当連結会計年度末の負債合計は、前連結会計年度末に比べ1,915百万円増加し40,578百万円となりました。これは主に、退職給付に係る負債及び前受金が増加したことによるものです。
当連結会計年度末の純資産合計は、前連結会計年度末に比べ382百万円減少し15,675百万円となりました。これは主に、親会社株主に帰属する当期純利益の計上により利益剰余金が増加しましたが、未認識債務の増加に伴って退職給付に係る調整累計額が減少したことによるものです。
なお、キャッシュ・フローの状況につきましては、「第2 事業の状況 1 業績等の概要(2)キャッシュ・フローの状況」に記載のとおりであります。
(2)経営成績の分析
① 売上高及び営業利益
売上高は、前連結会計年度に比べ4.0%増収の45,549百万円となりました。国内向け売上高は、前連結会計年度に比べ9.0%増収の20,200百万円となり、国内売上高比率は44.3%となりました。一方、海外向け売上高は0.3%増収の25,348百万円となり、海外売上高比率は55.7%となりました。
なお、部門別連結売上高の概況につきましては、前掲の「第2 事業の状況 1 業績等の概要(1)業績」に記載のとおりであります。
売上原価は、売上高の増加にともない、前連結会計年度に比べ2.6%増加の35,292百万円となりました。
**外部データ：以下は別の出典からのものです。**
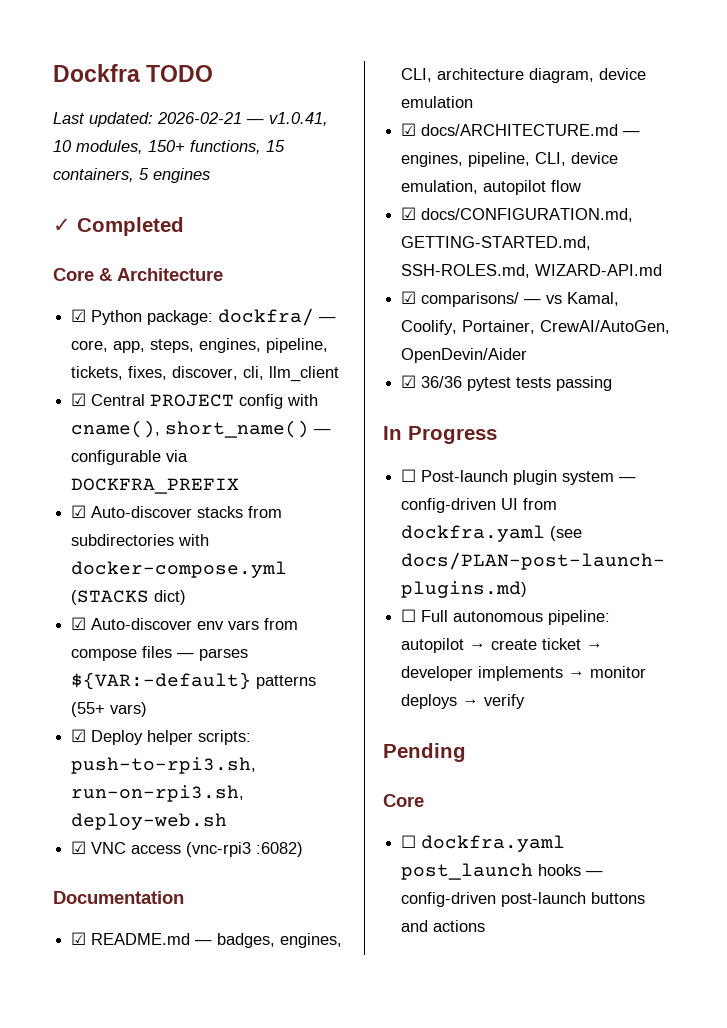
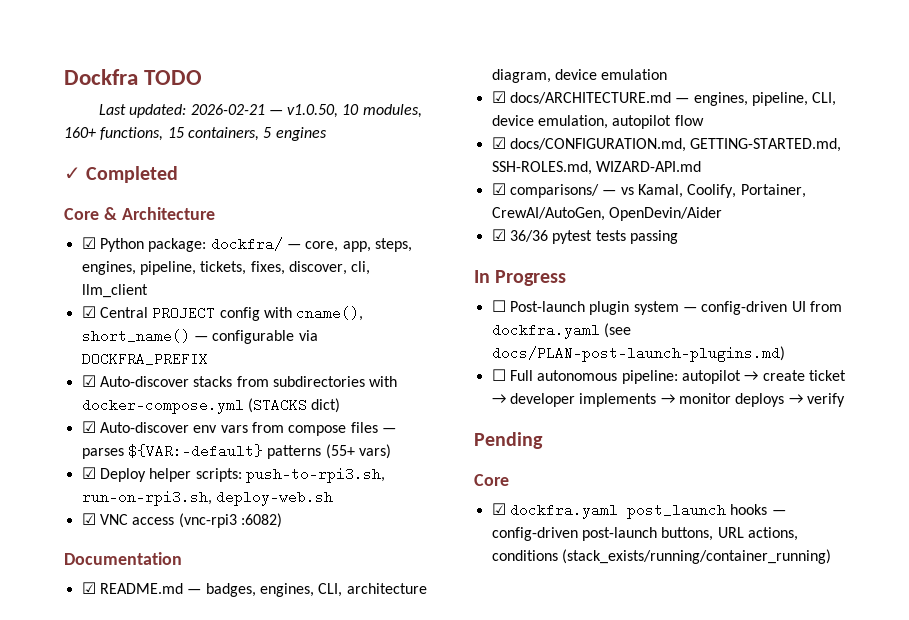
- Last updated: 2026-02-21 — v1.0.41, 10 modules, 150+ functions, 15 containers, 5 engines
+ Last updated: 2026-02-21 — v1.0.50, 10 modules, 160+ functions, 15 containers, 5 engines
- ☐ dockfra.yaml post_launch hooks — config-driven post-launch buttons and actions
+ ☑ dockfra.yaml post_launch hooks — config-driven post-launch buttons, URL actions, conditions (stack_exists/running/container_running)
コストリダクション、標準化・リードタイム短縮などのコスト構造改革を実行したことにより売上原価率は、前連結会計年度に比べ1.0ポイント低下し77.5%となりました。
販売費及び一般管理費は、前連結会計年度に比べ6.9%増加の8,965百万円となりました。これは主に、従業員給与及び手当、減価償却費、研究開発費等の増加によります。
以上の結果、当連結会計年度は1,291百万円の営業利益(前年同期比26.4%増)となりました。
② 営業外損益及び経常利益
営業外収益は、前連結会計年度に比べ195百万円減少の298百万円となりました。これは主に、為替差益の減少によります。
営業外費用は、前連結会計年度に比べ39百万円増加の416百万円となりました。
以上の結果、当連結会計年度は1,173百万円の経常利益(前年同期比3.0%増)となりました。
③ 親会社株主に帰属する当期純利益
当連結会計年度は、売上高の増加及び売上原価率の改善等により743百万円の親会社株主に帰属する当期純利益(前年同期比6.6%増)となりました。
また、1株当たり当期純利益は15.04円となりました。
なお、当連結会計年度より、「連結財務諸表に関する会計基準」(企業会計基準第22号 平成25年9月13日)を適用し、「当期純利益」を「親会社株主に帰属する当期純利益」としております。